Edit difference data
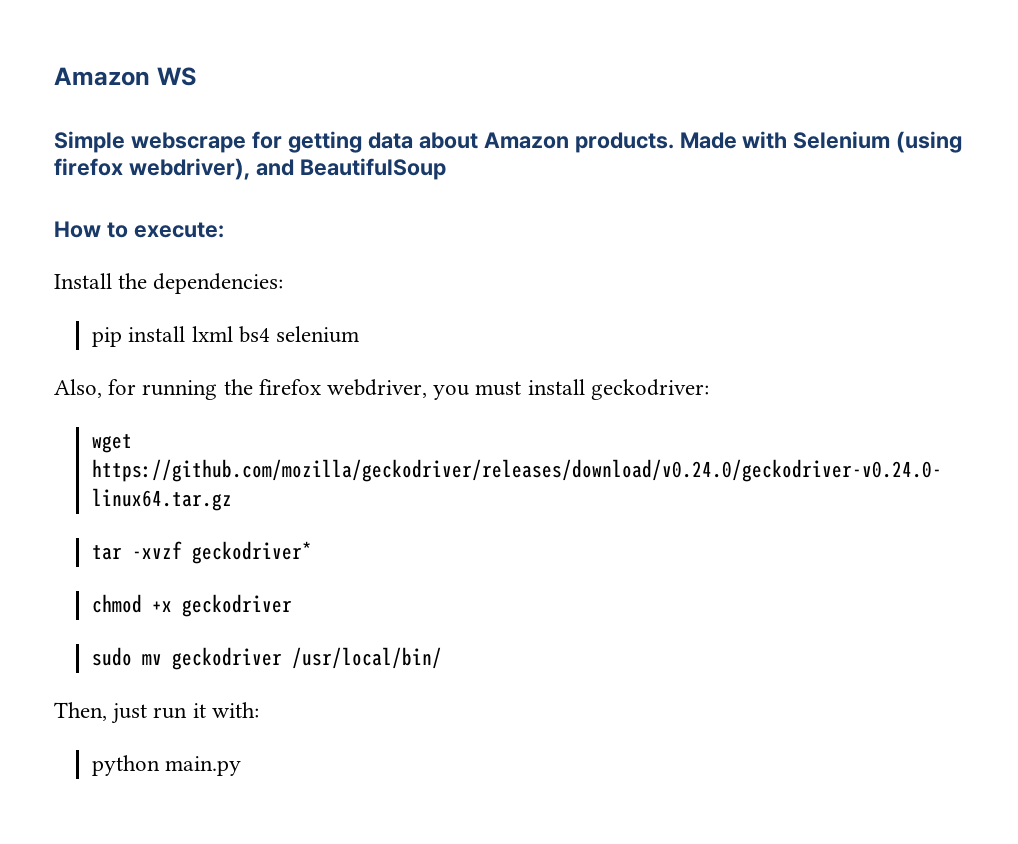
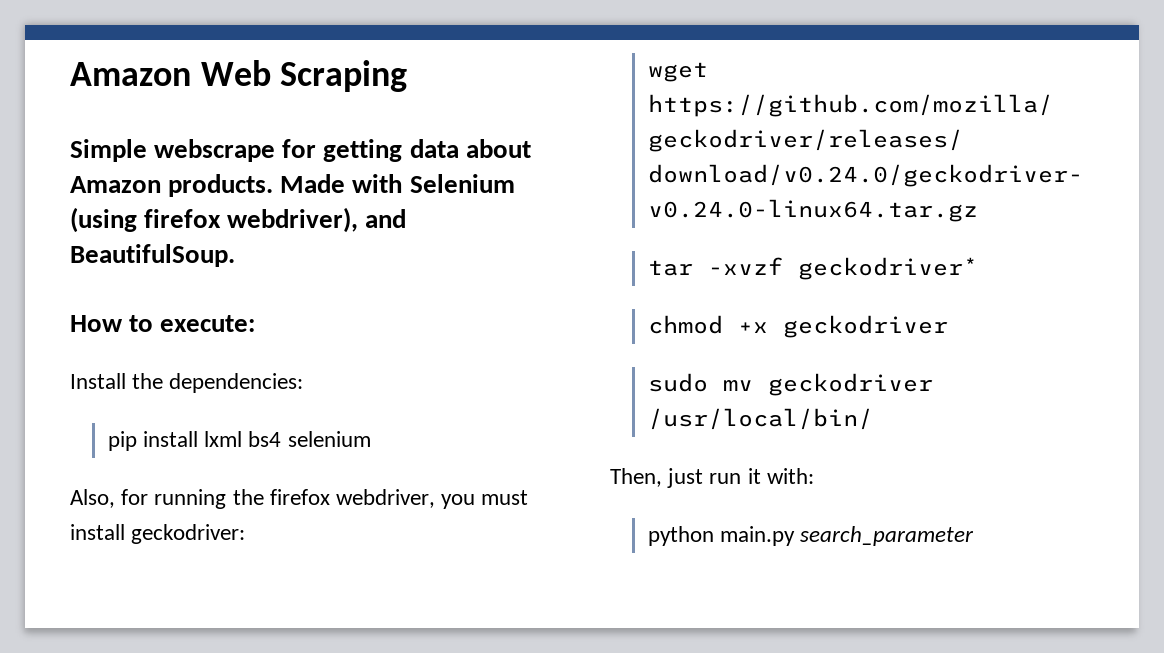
[54,67,196,86] Amazon WS -> [70,60,408,92] Amazon Web Scraping
[299,158,446,180] BeautifulSoup -> [70,244,235,267] BeautifulSoup.
(242, 766) none -> [800,526,975,546] search_parameter

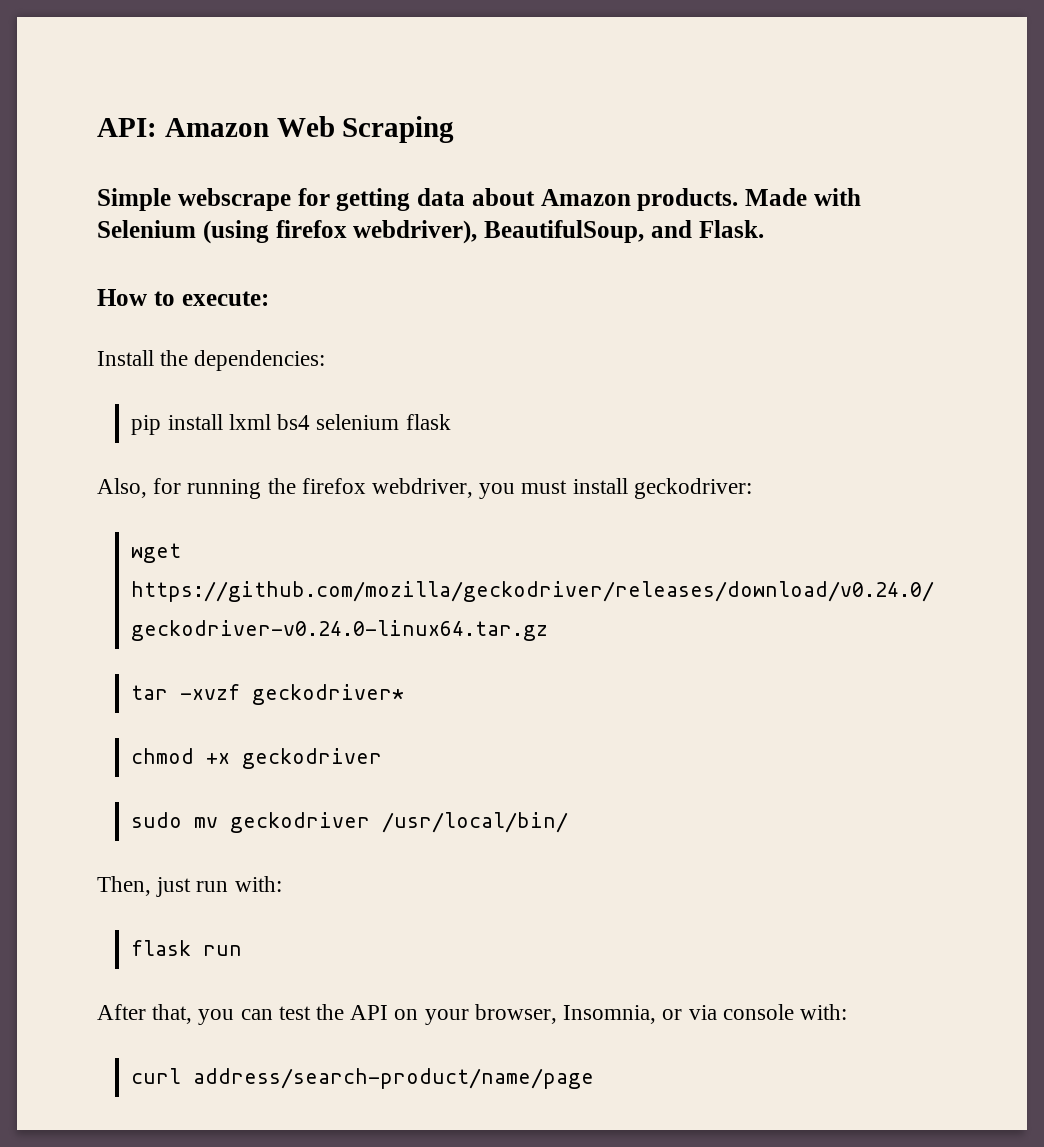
(70, 74) none -> [97,118,157,137] API:
[365,209,407,228] [70,244,235,267] and BeautifulSoup. -> [484,220,764,243] BeautifulSoup, and Flask.
(371, 439) none -> [405,414,451,430] flask
[747,468,814,484] [647,526,975,546] it with: // python main.py search_parameter -> [234,876,282,892] [131,940,243,956] [97,1004,847,1025] [131,1068,595,1089] with: // flask run // After that, you can test the API on your browser, Insomnia, or via console with: // curl address/search-product/name/page

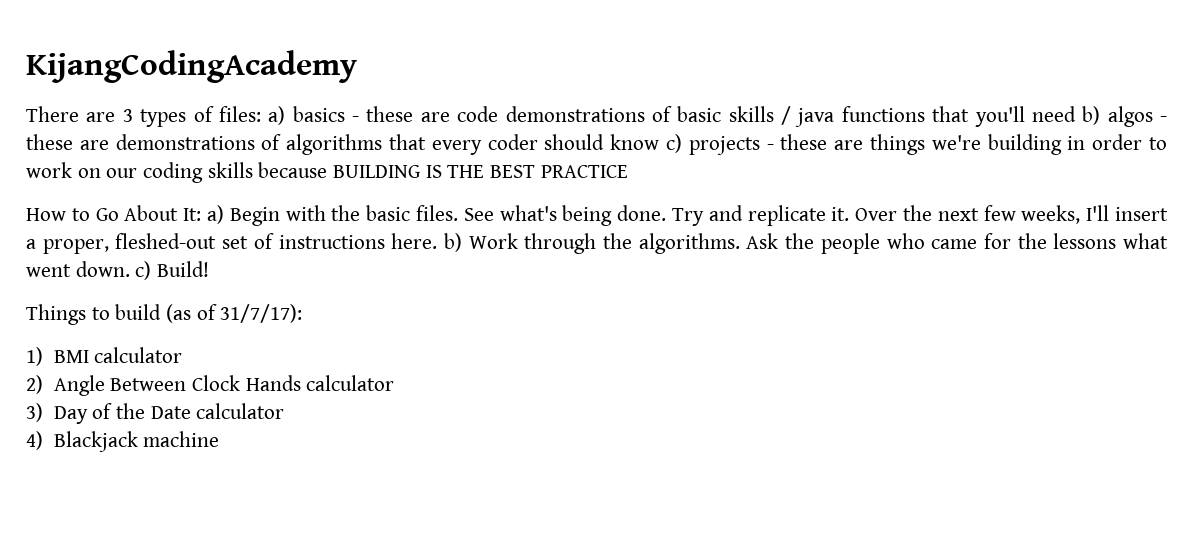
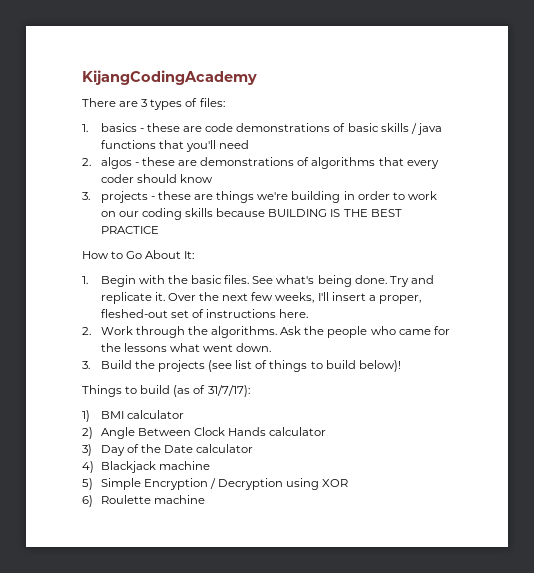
[268,106,286,125] a) -> [82,124,88,132] // 1.
[1082,106,1101,125] b) -> [82,158,91,166] // 2.
[665,134,682,153] c) -> [82,192,90,200] // 3.
[207,205,224,224] a) -> [82,276,88,284] // 1.
[443,233,462,252] b) -> [82,327,91,335] // 2.
[135,261,210,280] c) Build! -> [82,360,401,372] // 3. Build the projects (see list of things to build below)!
(220, 439) none -> [82,478,349,490] [82,495,205,507] // 5) Simple Encryption / Decryption using XOR // 6) Roulette machine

**Exercise aim**.
Your job is to return all lines above that hold the word "BeautifulSoup".

**Solution to this problem**.
[299,158,446,180] BeautifulSoup -> [70,244,235,267] BeautifulSoup.
[365,209,407,228] [70,244,235,267] and BeautifulSoup. -> [484,220,764,243] BeautifulSoup, and Flask.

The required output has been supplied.